Records from a collection

>>>

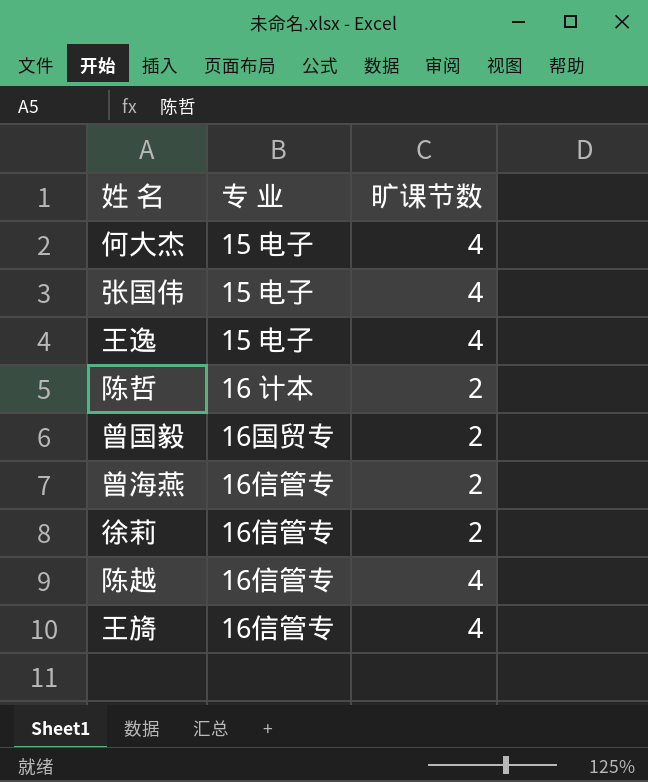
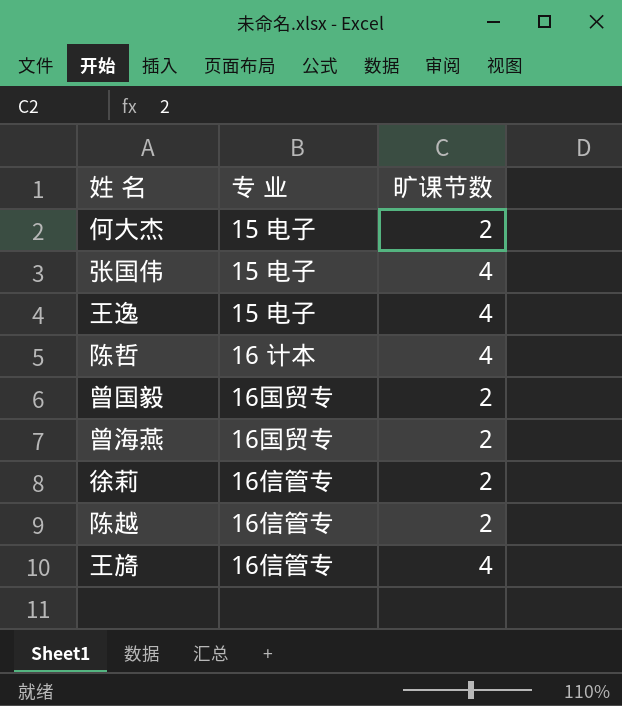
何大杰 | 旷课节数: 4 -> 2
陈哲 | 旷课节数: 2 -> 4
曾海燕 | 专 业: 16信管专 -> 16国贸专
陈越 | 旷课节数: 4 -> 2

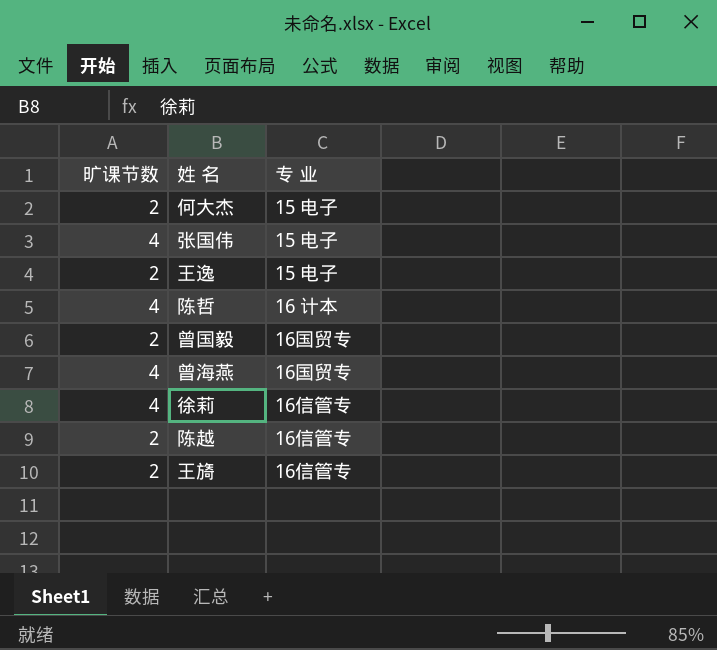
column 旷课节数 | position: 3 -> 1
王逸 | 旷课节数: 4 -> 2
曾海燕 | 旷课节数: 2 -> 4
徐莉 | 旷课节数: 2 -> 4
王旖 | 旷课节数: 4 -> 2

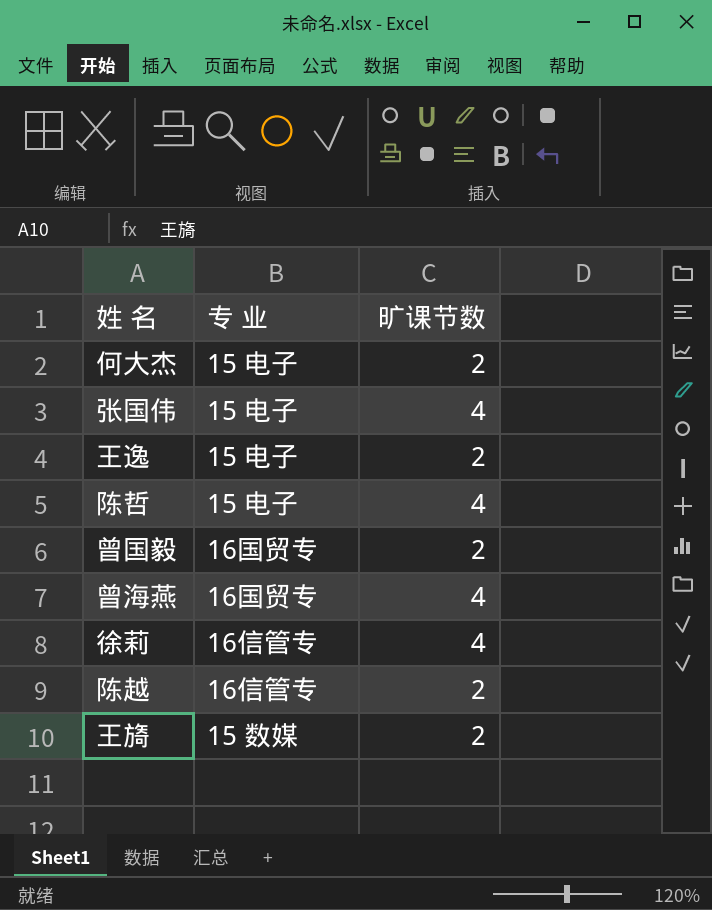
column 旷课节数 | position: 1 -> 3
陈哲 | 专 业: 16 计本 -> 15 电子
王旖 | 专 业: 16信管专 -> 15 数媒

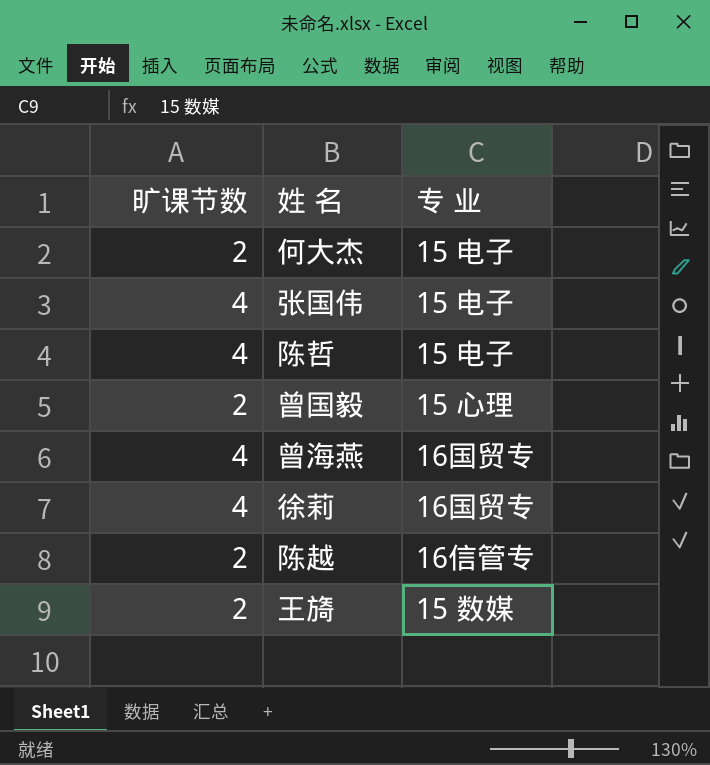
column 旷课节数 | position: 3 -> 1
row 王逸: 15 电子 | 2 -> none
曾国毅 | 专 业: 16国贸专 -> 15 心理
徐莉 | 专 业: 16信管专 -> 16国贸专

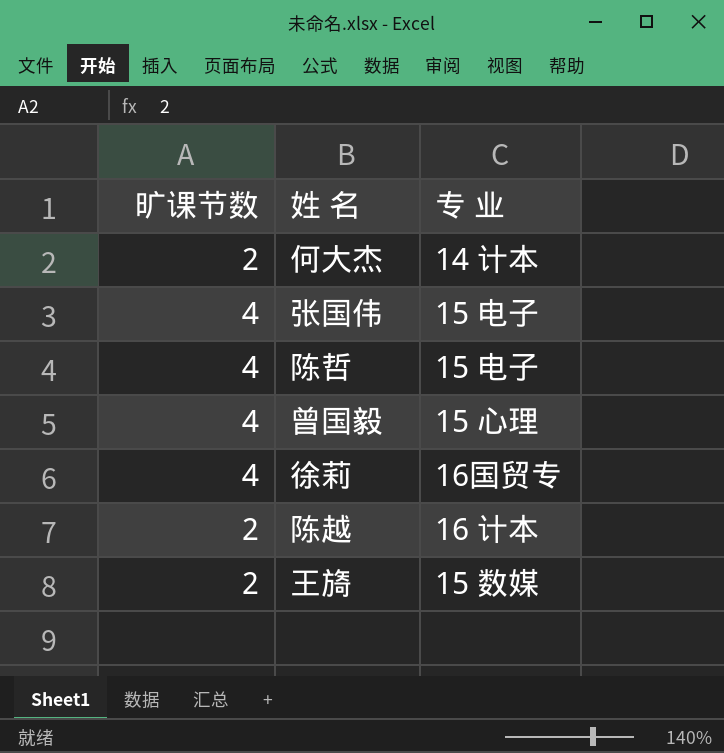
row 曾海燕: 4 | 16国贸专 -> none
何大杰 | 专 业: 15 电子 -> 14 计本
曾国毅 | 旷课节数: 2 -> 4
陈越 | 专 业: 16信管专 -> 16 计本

<<<

What the task asks =>
Only the pictures are to be excluded; all other parts of the records above are to be given exactly.

Solved exercise =>
何大杰 | 旷课节数: 4 -> 2
陈哲 | 旷课节数: 2 -> 4
曾海燕 | 专 业: 16信管专 -> 16国贸专
陈越 | 旷课节数: 4 -> 2

column 旷课节数 | position: 3 -> 1
王逸 | 旷课节数: 4 -> 2
曾海燕 | 旷课节数: 2 -> 4
徐莉 | 旷课节数: 2 -> 4
王旖 | 旷课节数: 4 -> 2

column 旷课节数 | position: 1 -> 3
陈哲 | 专 业: 16 计本 -> 15 电子
王旖 | 专 业: 16信管专 -> 15 数媒

column 旷课节数 | position: 3 -> 1
row 王逸: 15 电子 | 2 -> none
曾国毅 | 专 业: 16国贸专 -> 15 心理
徐莉 | 专 业: 16信管专 -> 16国贸专

row 曾海燕: 4 | 16国贸专 -> none
何大杰 | 专 业: 15 电子 -> 14 计本
曾国毅 | 旷课节数: 2 -> 4
陈越 | 专 业: 16信管专 -> 16 计本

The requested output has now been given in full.